> Data in this exercise
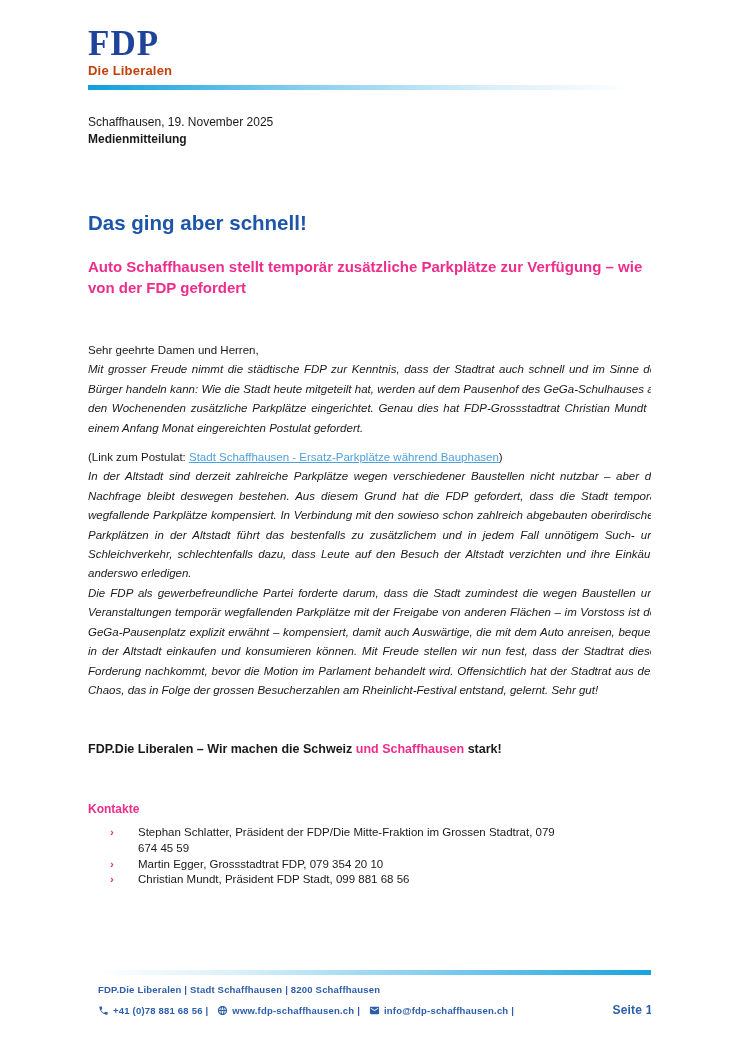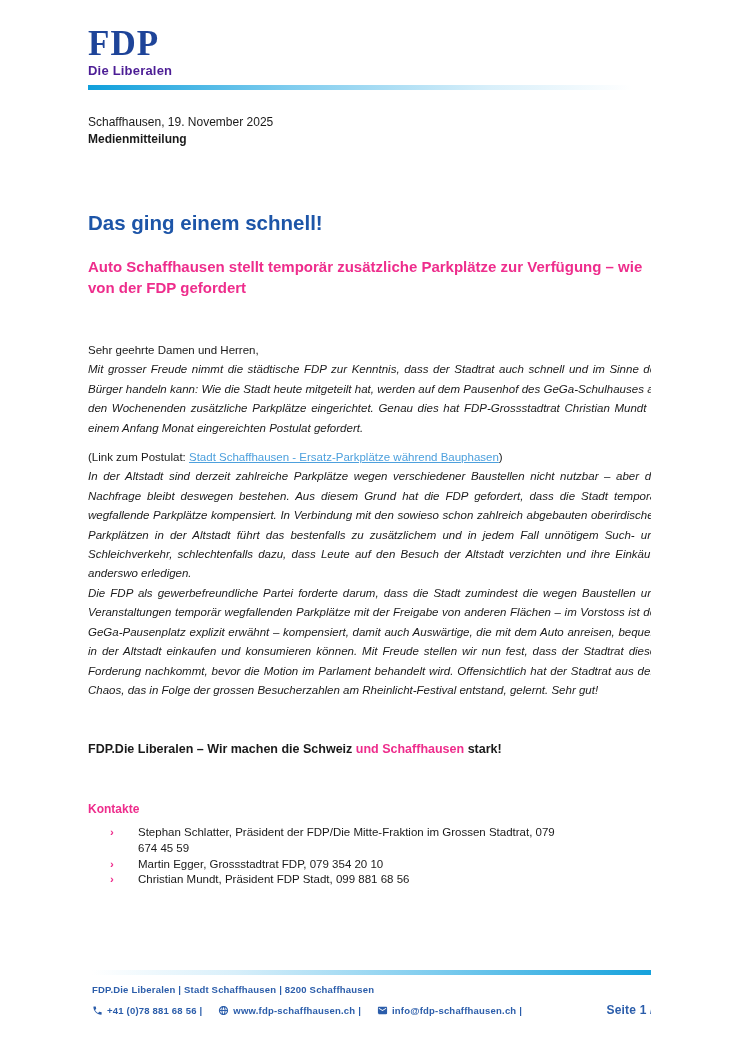--- a/index.html
+++ b/index.html
@@ -16,21 +16,21 @@
   
   .logo-block{padding-top:26px;}
   .logo-title{
     font-family:"Liberation Serif",serif;
     font-weight:bold;
     font-size:35px;line-height:36px;
     color:#1e4499;letter-spacing:1px;
   }
   .logo-subtitle{
     font-weight:bold;font-size:13px;line-height:15px;
-    color:#4c1d95;letter-spacing:.2px;margin-top:1px;
+    color:#c2410c;letter-spacing:.2px;margin-top:1px;
   }
   .header-bar{
     margin-top:7px;height:5px;width:572px;
     background:linear-gradient(90deg,#0f9fdb 0%,#7eccee 35%,#d8effa 70%,#ffffff 95%);
   }
 
   
   .date-block{margin-top:24px;font-size:12px;line-height:17px;}
   .date-line{font-weight:400;}
   .type-line{font-weight:bold;}
@@ -76,35 +76,35 @@
     list-style:none;margin:9px 0 0 0;padding:0;
     font-size:11.5px;line-height:15.6px;
   }
   ul.contact-list li{position:relative;padding-left:50px;}
   ul.contact-list .bullet{
     position:absolute;left:22px;top:0;
     color:#ee2d8c;font-weight:bold;
   }
 
   
-  .footer{position:absolute;left:92px;top:970px;width:572px;}
+  .footer{position:absolute;left:98px;top:970px;width:572px;}
   .footer-bar{
     height:5px;width:572px;
     background:linear-gradient(90deg,#ffffff 0%,#d8effa 25%,#7eccee 60%,#0f9fdb 100%);
   }
   .footer-line1{
     margin-top:9px;
     font-size:9.5px;font-weight:bold;color:#2b5daa;letter-spacing:.2px;
   }
   .footer-line2{
     margin-top:8px;
     display:flex;align-items:center;
     font-size:9.5px;font-weight:bold;color:#2b5daa;letter-spacing:.2px;
   }
-  .footer-line2 .seg{margin-right:16px;}
+  .footer-line2 .seg{margin-right:9px;}
   .footer-icon{width:11px;height:11px;margin-right:4px;flex:0 0 auto;}
   .footer-icon svg{display:block;width:11px;height:11px;fill:#2b5daa;}
   .footer-spacer{flex:1;}
   .page-num{font-size:12px;font-weight:bold;color:#2b5daa;}
 </style>
 </head>
 <body>
 
 <div class="page">
   <div class="content">
@@ -113,21 +113,21 @@
       <div class="logo-title">FDP</div>
       <div class="logo-subtitle">Die Liberalen</div>
     </div>
     <div class="header-bar"></div>
 
     <div class="date-block">
       <div class="date-line">Schaffhausen, 19. November 2025</div>
       <div class="type-line">Medienmitteilung</div>
     </div>
 
-    <div class="headline">Das ging einem schnell!</div>
+    <div class="headline">Das ging aber schnell!</div>
     <div class="subheadline">Auto Schaffhausen stellt temporär zusätzliche Parkplätze zur Verfügung – wie von der FDP gefordert</div>
 
     <div class="salutation">Sehr geehrte Damen und Herren,</div>
 
     <p class="body p1">Mit grosser Freude nimmt die städtische FDP zur Kenntnis, dass der Stadtrat auch schnell und im Sinne der Bürger handeln kann: Wie die Stadt heute mitgeteilt hat, werden auf dem Pausenhof des GeGa-Schulhauses an den Wochenenden zusätzliche Parkplätze eingerichtet. Genau dies hat FDP-Grossstadtrat Christian Mundt in einem Anfang Monat eingereichten Postulat gefordert.</p>
 
     <div class="link-line"><span>(Link zum Postulat: </span><a href="#" class="doc-link">Stadt Schaffhausen - Ersatz-Parkplätze während Bauphasen</a><span>)</span></div>
 
     <p class="body p2">In der Altstadt sind derzeit zahlreiche Parkplätze wegen verschiedener Baustellen nicht nutzbar – aber die Nachfrage bleibt deswegen bestehen. Aus diesem Grund hat die FDP gefordert, dass die Stadt temporär wegfallende Parkplätze kompensiert. In Verbindung mit den sowieso schon zahlreich abgebauten oberirdischen Parkplätzen in der Altstadt führt das bestenfalls zu zusätzlichem und in jedem Fall unnötigem Such- und Schleichverkehr, schlechtenfalls dazu, dass Leute auf den Besuch der Altstadt verzichten und ihre Einkäufe anderswo erledigen.</p>
     <p class="body p3">Die FDP als gewerbefreundliche Partei forderte darum, dass die Stadt zumindest die wegen Baustellen und Veranstaltungen temporär wegfallenden Parkplätze mit der Freigabe von anderen Flächen – im Vorstoss ist der GeGa-Pausenplatz explizit erwähnt – kompensiert, damit auch Auswärtige, die mit dem Auto anreisen, bequem in der Altstadt einkaufen und konsumieren können. Mit Freude stellen wir nun fest, dass der Stadtrat dieser Forderung nachkommt, bevor die Motion im Parlament behandelt wird. Offensichtlich hat der Stadtrat aus dem Chaos, das in Folge der grossen Besucherzahlen am Rheinlicht-Festival entstand, gelernt. Sehr gut!</p>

> Work to be completed
All entries above are to be reproduced exactly, with no pictures.

> Answer box
--- a/index.html
+++ b/index.html
@@ -16,21 +16,21 @@
   
   .logo-block{padding-top:26px;}
   .logo-title{
     font-family:"Liberation Serif",serif;
     font-weight:bold;
     font-size:35px;line-height:36px;
     color:#1e4499;letter-spacing:1px;
   }
   .logo-subtitle{
     font-weight:bold;font-size:13px;line-height:15px;
-    color:#4c1d95;letter-spacing:.2px;margin-top:1px;
+    color:#c2410c;letter-spacing:.2px;margin-top:1px;
   }
   .header-bar{
     margin-top:7px;height:5px;width:572px;
     background:linear-gradient(90deg,#0f9fdb 0%,#7eccee 35%,#d8effa 70%,#ffffff 95%);
   }
 
   
   .date-block{margin-top:24px;font-size:12px;line-height:17px;}
   .date-line{font-weight:400;}
   .type-line{font-weight:bold;}
@@ -76,35 +76,35 @@
     list-style:none;margin:9px 0 0 0;padding:0;
     font-size:11.5px;line-height:15.6px;
   }
   ul.contact-list li{position:relative;padding-left:50px;}
   ul.contact-list .bullet{
     position:absolute;left:22px;top:0;
     color:#ee2d8c;font-weight:bold;
   }
 
   
-  .footer{position:absolute;left:92px;top:970px;width:572px;}
+  .footer{position:absolute;left:98px;top:970px;width:572px;}
   .footer-bar{
     height:5px;width:572px;
     background:linear-gradient(90deg,#ffffff 0%,#d8effa 25%,#7eccee 60%,#0f9fdb 100%);
   }
   .footer-line1{
     margin-top:9px;
     font-size:9.5px;font-weight:bold;color:#2b5daa;letter-spacing:.2px;
   }
   .footer-line2{
     margin-top:8px;
     display:flex;align-items:center;
     font-size:9.5px;font-weight:bold;color:#2b5daa;letter-spacing:.2px;
   }
-  .footer-line2 .seg{margin-right:16px;}
+  .footer-line2 .seg{margin-right:9px;}
   .footer-icon{width:11px;height:11px;margin-right:4px;flex:0 0 auto;}
   .footer-icon svg{display:block;width:11px;height:11px;fill:#2b5daa;}
   .footer-spacer{flex:1;}
   .page-num{font-size:12px;font-weight:bold;color:#2b5daa;}
 </style>
 </head>
 <body>
 
 <div class="page">
   <div class="content">
@@ -113,21 +113,21 @@
       <div class="logo-title">FDP</div>
       <div class="logo-subtitle">Die Liberalen</div>
     </div>
     <div class="header-bar"></div>
 
     <div class="date-block">
       <div class="date-line">Schaffhausen, 19. November 2025</div>
       <div class="type-line">Medienmitteilung</div>
     </div>
 
-    <div class="headline">Das ging einem schnell!</div>
+    <div class="headline">Das ging aber schnell!</div>
     <div class="subheadline">Auto Schaffhausen stellt temporär zusätzliche Parkplätze zur Verfügung – wie von der FDP gefordert</div>
 
     <div class="salutation">Sehr geehrte Damen und Herren,</div>
 
     <p class="body p1">Mit grosser Freude nimmt die städtische FDP zur Kenntnis, dass der Stadtrat auch schnell und im Sinne der Bürger handeln kann: Wie die Stadt heute mitgeteilt hat, werden auf dem Pausenhof des GeGa-Schulhauses an den Wochenenden zusätzliche Parkplätze eingerichtet. Genau dies hat FDP-Grossstadtrat Christian Mundt in einem Anfang Monat eingereichten Postulat gefordert.</p>
 
     <div class="link-line"><span>(Link zum Postulat: </span><a href="#" class="doc-link">Stadt Schaffhausen - Ersatz-Parkplätze während Bauphasen</a><span>)</span></div>
 
     <p class="body p2">In der Altstadt sind derzeit zahlreiche Parkplätze wegen verschiedener Baustellen nicht nutzbar – aber die Nachfrage bleibt deswegen bestehen. Aus diesem Grund hat die FDP gefordert, dass die Stadt temporär wegfallende Parkplätze kompensiert. In Verbindung mit den sowieso schon zahlreich abgebauten oberirdischen Parkplätzen in der Altstadt führt das bestenfalls zu zusätzlichem und in jedem Fall unnötigem Such- und Schleichverkehr, schlechtenfalls dazu, dass Leute auf den Besuch der Altstadt verzichten und ihre Einkäufe anderswo erledigen.</p>
     <p class="body p3">Die FDP als gewerbefreundliche Partei forderte darum, dass die Stadt zumindest die wegen Baustellen und Veranstaltungen temporär wegfallenden Parkplätze mit der Freigabe von anderen Flächen – im Vorstoss ist der GeGa-Pausenplatz explizit erwähnt – kompensiert, damit auch Auswärtige, die mit dem Auto anreisen, bequem in der Altstadt einkaufen und konsumieren können. Mit Freude stellen wir nun fest, dass der Stadtrat dieser Forderung nachkommt, bevor die Motion im Parlament behandelt wird. Offensichtlich hat der Stadtrat aus dem Chaos, das in Folge der grossen Besucherzahlen am Rheinlicht-Festival entstand, gelernt. Sehr gut!</p>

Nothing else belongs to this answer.